[[ Information given open ]]

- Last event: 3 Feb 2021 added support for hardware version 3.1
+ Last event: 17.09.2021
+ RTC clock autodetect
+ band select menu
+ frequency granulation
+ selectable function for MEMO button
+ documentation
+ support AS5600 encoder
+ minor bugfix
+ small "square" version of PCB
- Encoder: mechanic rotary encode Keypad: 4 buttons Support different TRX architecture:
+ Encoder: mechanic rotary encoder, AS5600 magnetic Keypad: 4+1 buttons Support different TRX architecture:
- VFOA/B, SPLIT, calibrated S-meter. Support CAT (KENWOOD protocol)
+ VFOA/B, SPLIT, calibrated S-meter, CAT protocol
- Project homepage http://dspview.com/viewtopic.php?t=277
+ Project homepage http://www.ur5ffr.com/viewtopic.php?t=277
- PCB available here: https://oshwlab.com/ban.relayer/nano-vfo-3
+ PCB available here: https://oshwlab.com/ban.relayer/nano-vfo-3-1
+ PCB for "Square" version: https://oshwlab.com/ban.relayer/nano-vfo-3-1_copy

[[ Information given closed ]]
[[ Information given open ]]

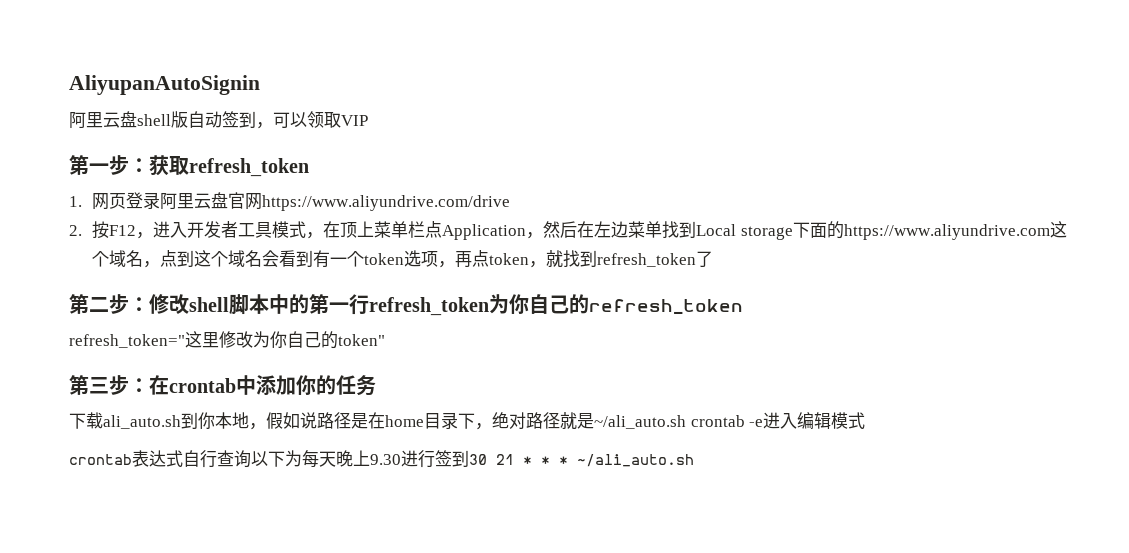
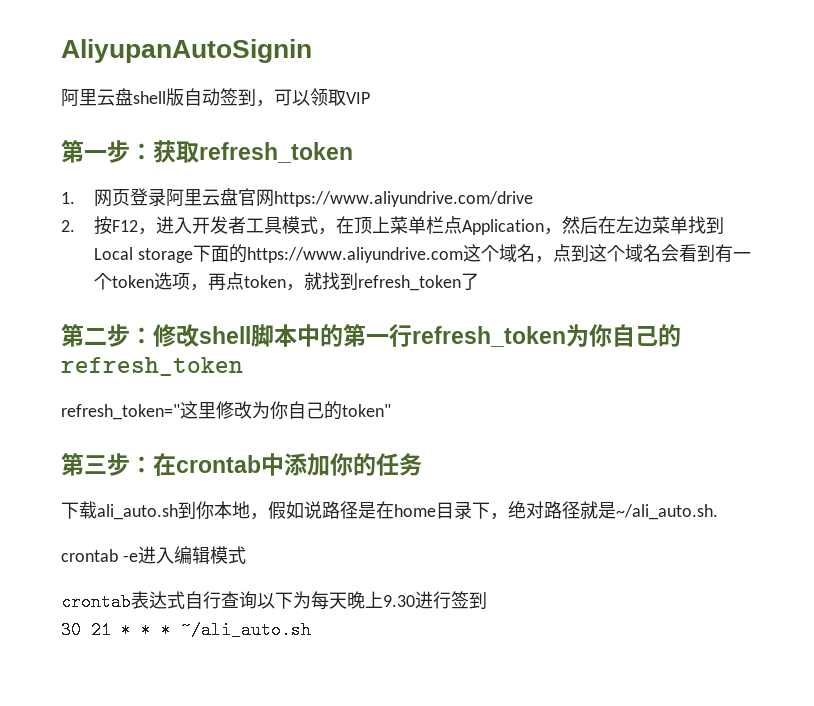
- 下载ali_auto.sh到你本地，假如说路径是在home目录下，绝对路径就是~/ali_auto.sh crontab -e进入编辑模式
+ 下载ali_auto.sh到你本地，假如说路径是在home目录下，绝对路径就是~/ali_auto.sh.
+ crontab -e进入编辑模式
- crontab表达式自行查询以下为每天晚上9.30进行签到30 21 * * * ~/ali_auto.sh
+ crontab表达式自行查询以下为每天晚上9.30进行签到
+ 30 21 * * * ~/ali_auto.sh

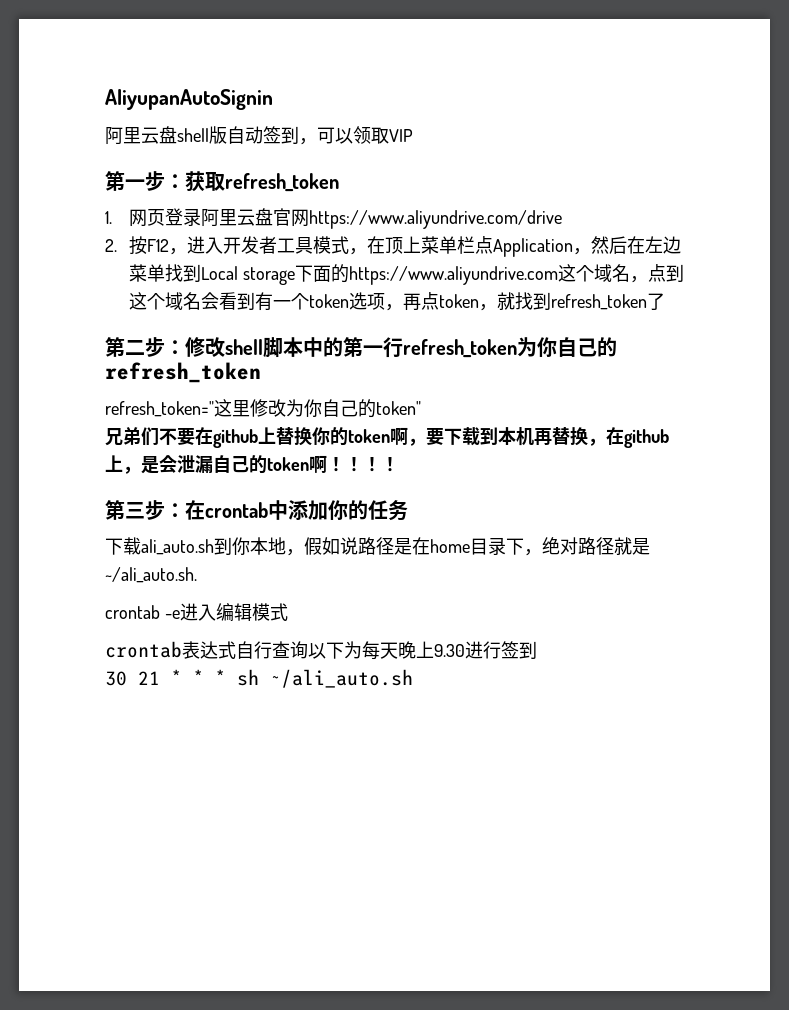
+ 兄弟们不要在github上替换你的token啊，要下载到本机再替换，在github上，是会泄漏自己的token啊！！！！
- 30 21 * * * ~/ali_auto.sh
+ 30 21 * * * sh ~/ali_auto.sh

[[ Information given closed ]]

* [Aim of the exercise]
Determine the number of lines above that include the word "available"; the reply is that number only.

* [Response area]
2